Widoczne na zdjęciu kamienice mają numery 20 i 22, zaś blok ma adres Widok 19.
Pozostaje jeszcze kwestia datowania - zdjęcie opisane było jako rok 1971, a taki układ komunikacyjny jak na zdjęciu trwał tylko od października 1969 do końca grudnia 1970. Może rok 1971 to data wywołania zdjęć? Tak czy inaczej możemy uznać, że na zdjęciach uwieczniony został dość niecodzienny Widok.

[K] 

środa, 27 kwietnia 2022

Amerykanin w Warszawie

    To ciekawe zdjęcie z zasobu Narodowego Archiwum Cyfrowego, autorstwa Grażyny Rutowskiej w pierwszej chwili może się wydawać fotomontażem. Nie zostało ono jednak poprawione, sfotografowany samochód naprawdę istniał!


    To Checker Aerobus. Ta dziwna konstrukcja powstała, jako transport dla pasażerów na lotniskach, stąd też nazwa. Wykorzystywano je również w innych celach, jednak głównie na terenie Stanów Zjednoczonych, tu zaś Checkera widać w Warszawie!
    Sfotografowana okolica wygląda na Dziki Zachód, choć ten warszawski, a nie z USA. Zdjęcie zrobiono jednak w znacznie bardziej reprezentacyjnej części miasta. Fotografka stała niecałe sto metrów od Traktu Królewskiego. Skąd ta pewność? Otóż skojarzyłem, że widziałem już znajdujące się w tle oficyny. Zwłaszcza ten charakterystyczny układ balkonów w prawej części zdjęcia. Rozpoznanie miejsca było możliwe, ponieważ te budynki do dziś niemal wcale się nie zmieniły. Są tylko zasłonięte. Samochód stał na ulicy Chopina, dziś na placu za nim wznosi się budynek Ambasady Finlandii - to miejsce wygląda dziś tak. Dzięki miejskiemu portalowi mapowemu i zdjęciom ukośnym możemy jednak zajrzeć na tyły budynku przy Chopina 4/8 i wtedy nie ma wątpliwości, że widzimy tyły kamienic Piękna 1b, 3 i 3a.

(fragment zdjęcia lotniczego ze strony Warszawa Ukośna)

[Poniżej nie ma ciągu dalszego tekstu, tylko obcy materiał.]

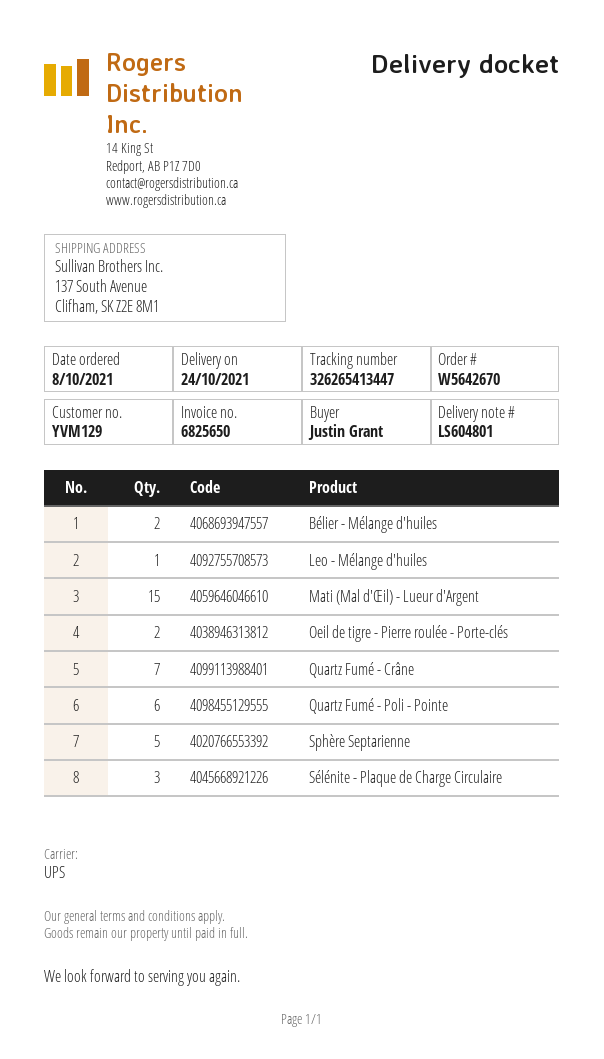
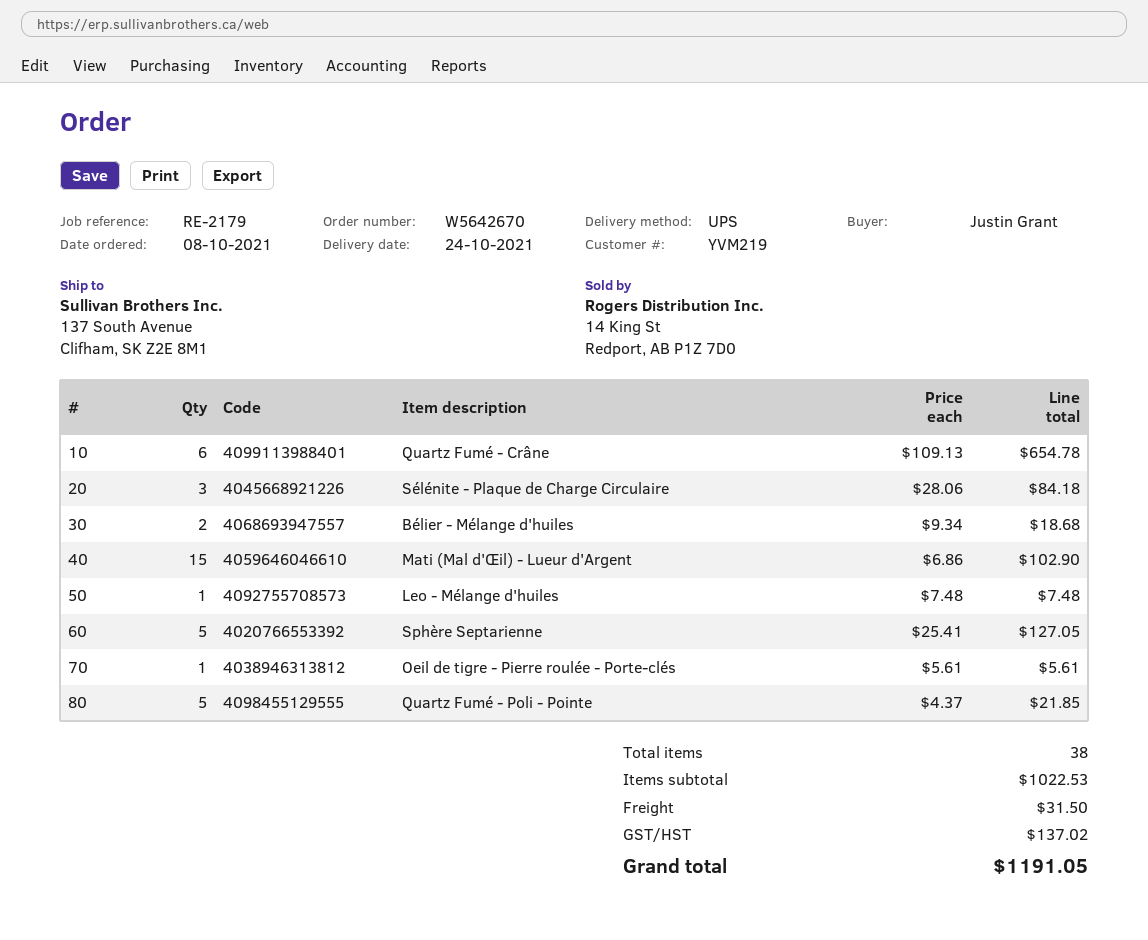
customer number: YVM129 -> YVM219
Oeil de tigre - Pierre roulée - Porte-clés: 2 -> 1
Quartz Fumé - Crâne: 7 -> 6
Quartz Fumé - Poli - Pointe: 6 -> 5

    W chwili publikowania tego wpisu w Narodowym Archiwum Cyfrowym zdjęcie nie miało oczywiście podanej lokalizacji, zaś co do daty podano jedynie zakres lat 1968-83. Można jednak trochę zawęzić to datowanie. Skoro na zdjęciu nie ma gmachu ambasady, to najpóźniej może to być luty 1974, ponieważ wtedy zaczęto wznosić ten budynek. Wiemy to dzięki temu fragmentowi Stolicy nr 51-52 z roku 1975. 
 
(wycinek ze zbiorów Mazowieckiej Biblioteki Cyfrowej)

    Pozostaje jeszcze pytanie co taki amerykański "cudak" robił w stolicy PRL? Tego niestety nie wiemy, ale może ktoś z czytelników naszego bloga będzie miał wiedzę na ten temat?